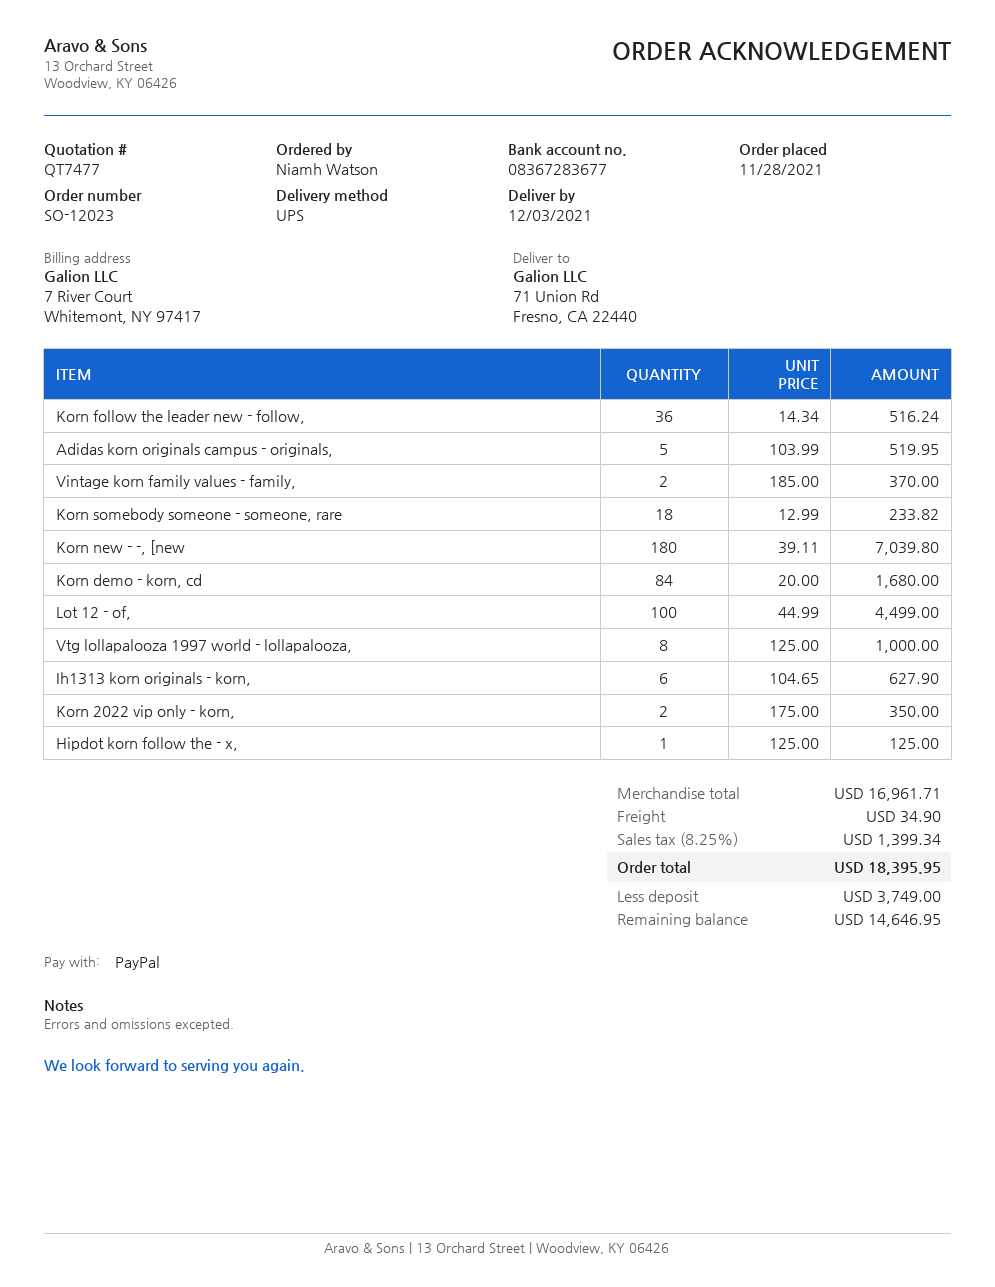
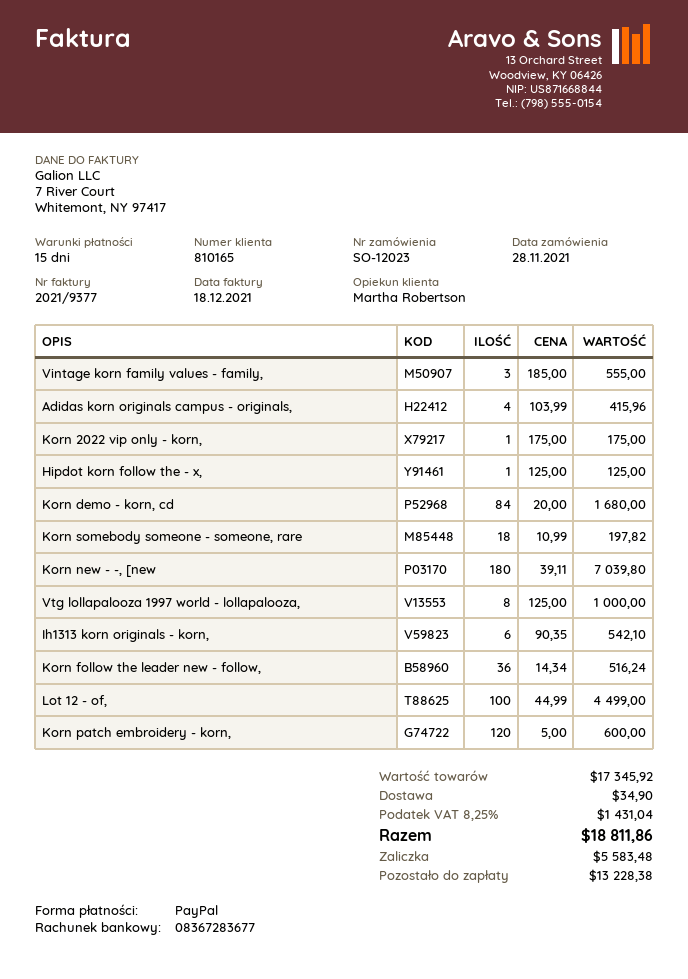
Adidas korn originals campus - originals,: 5 x 103.99 = 519.95 -> 4 x 103.99 = 415.96
Vintage korn family values - family,: 2 x 185.00 = 370.00 -> 3 x 185.00 = 555.00
Korn somebody someone - someone, rare: 18 x 12.99 = 233.82 -> 18 x 10.99 = 197.82
Ih1313 korn originals - korn,: 6 x 104.65 = 627.90 -> 6 x 90.35 = 542.10
Korn 2022 vip only - korn,: 2 x 175.00 = 350.00 -> 1 x 175.00 = 175.00
Korn patch embroidery - korn,: none -> 120 x 5.00 = 600.00
subtotal: 16961.71 -> 17345.92
tax: 8.25% = 1399.34 -> 8.25% = 1431.04
total: 18395.95 -> 18811.86
deposit: 3749.00 -> 5583.48
balance: 14646.95 -> 13228.38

▶ REQUIRED ACTION: Tell how many lines in the entries contain the string "originals", and give nothing beyond the number.

▶ EXERCISE RESULT: 2